The DNF Report #1 – January and February 2020

Posted March 6, 2020 by Lisa Mandina in discussion post, The DNF Report / 6 Comments

I’ve seen a few people doing DNF posts, and I’ve mentioned the books in my own monthly wrap-up posts, but now that I’m actually giving up on more books much quicker, I thought maybe it would be good to go ahead and do posts about them, maybe monthly, just to talk about ARCs I may have received and give them some promo for the publishers who were nice enough to send them to me, even if they didn’t work for me. I mean, just because I didn’t care for something doesn’t mean it isn’t going to be the book someone else loves. I’m going to just post a picture, the blurb, and then a sentence or two explaining why I didn’t finish. I’ve got 10 books to share for January and February, seven YA and three adult contemporary romance.

Wardens of Eternity by Courtney Allison Moulton:

Ziva Ellison has one memory of her parents, made the day they abandoned her on the streets of New York City when she was three years old. They left her with only a memory and a promise that she had a great and terrible destiny.
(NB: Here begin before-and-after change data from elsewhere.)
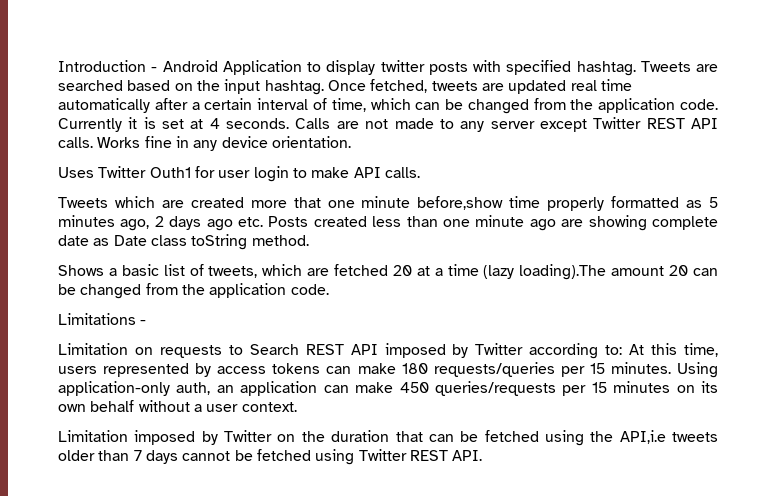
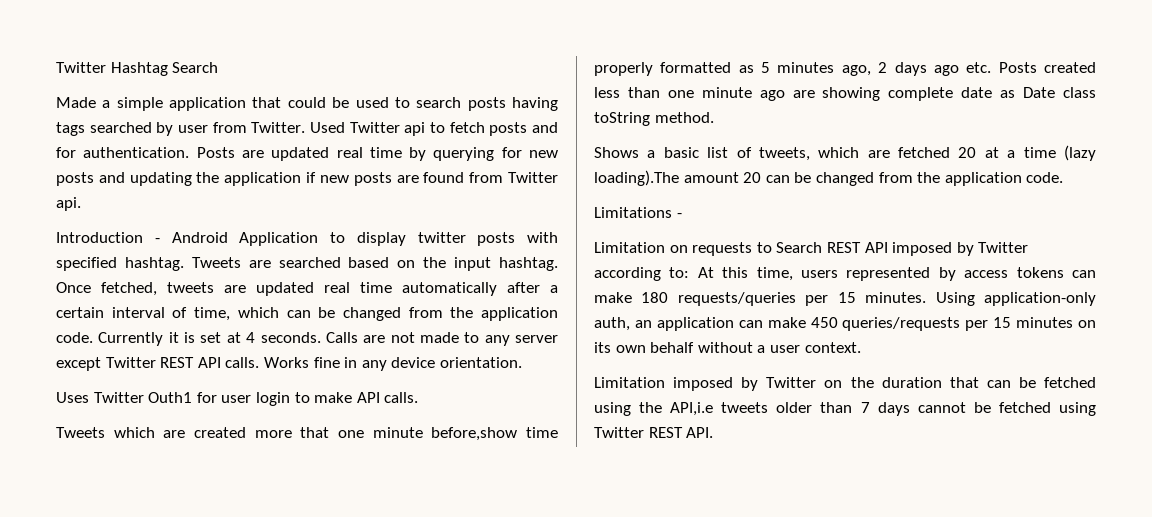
+ Twitter Hashtag Search
+ Made a simple application that could be used to search posts having tags searched by user from Twitter. Used Twitter api to fetch posts and for authentication. Posts are updated real time by querying for new posts and updating the application if new posts are found from Twitter api.

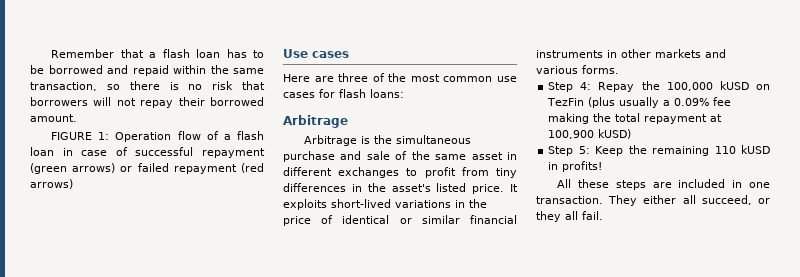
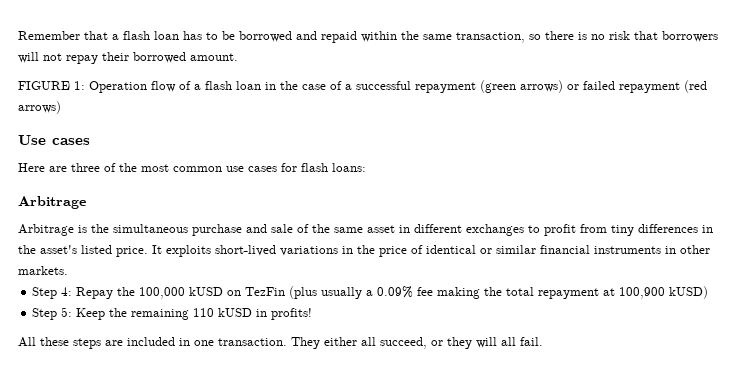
- FIGURE 1: Operation flow of a flash loan in case of successful repayment (green arrows) or failed repayment (red arrows)
+ FIGURE 1: Operation flow of a flash loan in the case of a successful repayment (green arrows) or failed repayment (red arrows)
- It exploits short-lived variations in the price of identical or similar financial instruments in other markets and various forms.
+ It exploits short-lived variations in the price of identical or similar financial instruments in other markets.
- They either all succeed, or they all fail.
+ They either all succeed, or they will all fail.

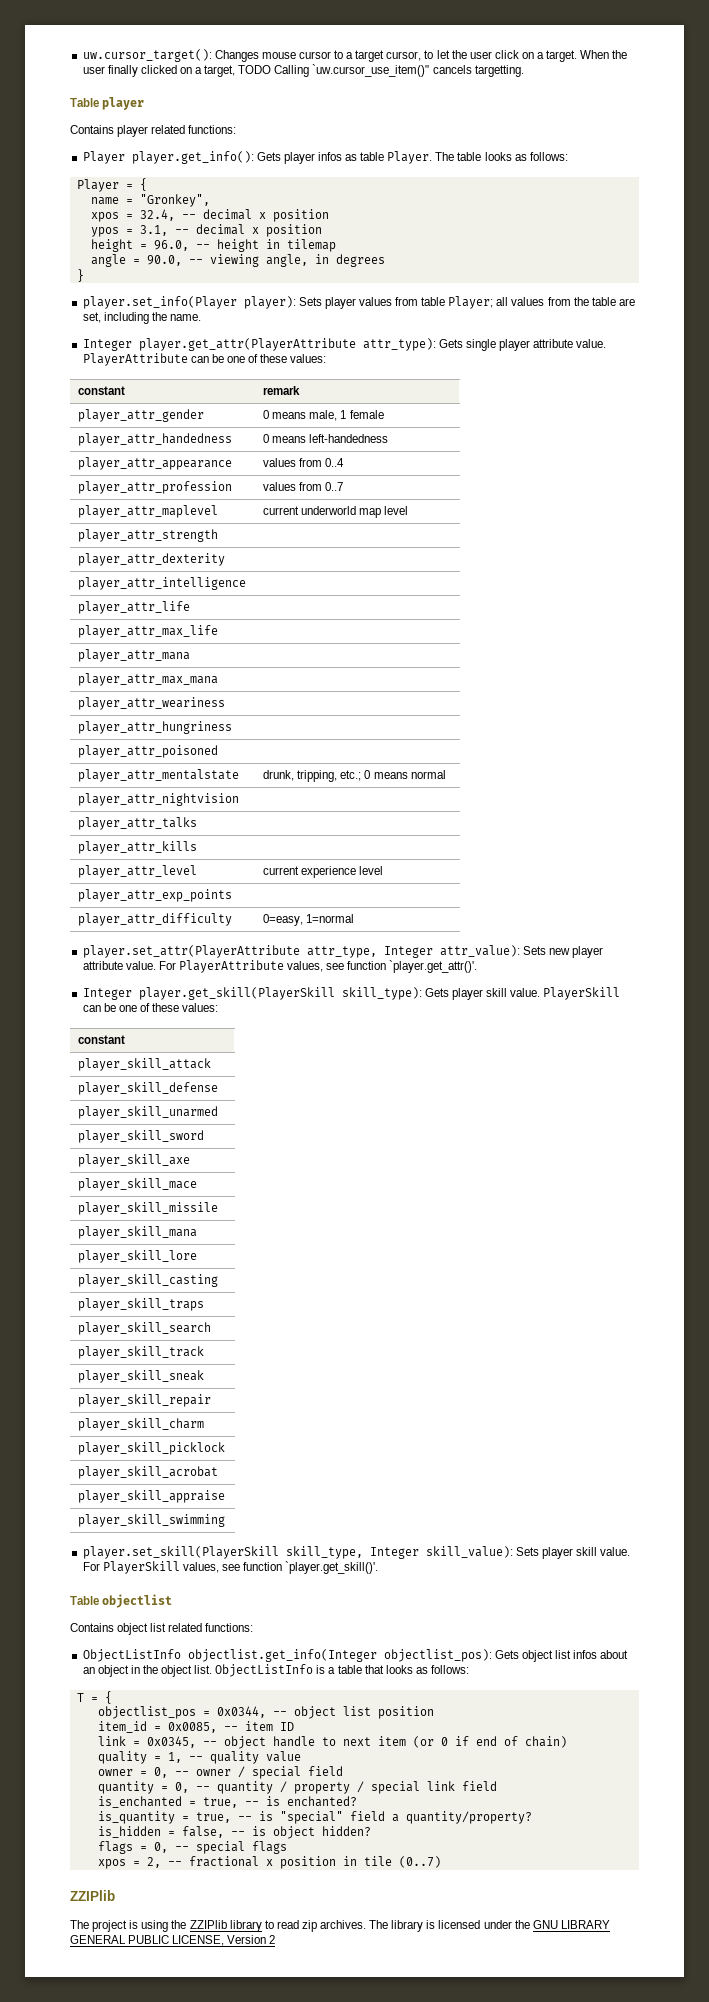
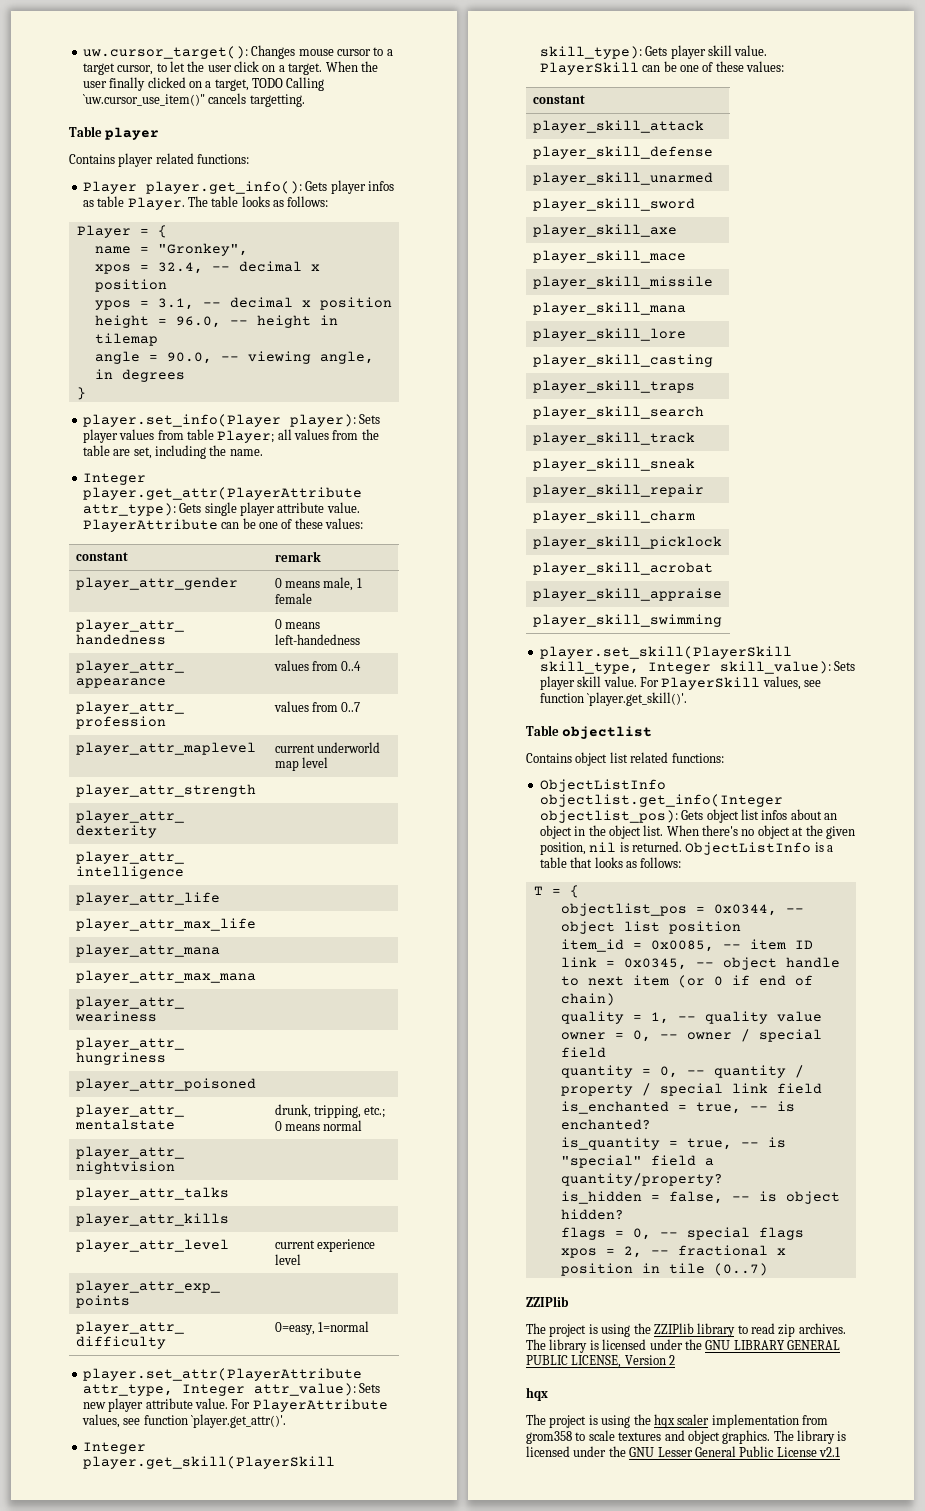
+ When there's no object at the given position, nil is returned.
  The library is licensed under the GNU LIBRARY GENERAL PUBLIC LICENSE, Version 2
+ hqx
+ The project is using the hqx scaler implementation from grom358 to scale textures and object graphics. The library is licensed under the GNU Lesser General Public License v2.1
Fifteen years later, Ziva discovers that destiny includes powers that she doesn’t understand and can barely control. Her magic attracts vicious, otherworldly monsters, and eventually compatriots to help her fight them. Sayer and Nasira know the secrets Ziva doesn’t; that Ziva is descended from Egyptian royalty and in possession of ancient magic passed down from the time of the gods. They promise to teach Ziva to control her magic and to give her the family she’s always yearned for.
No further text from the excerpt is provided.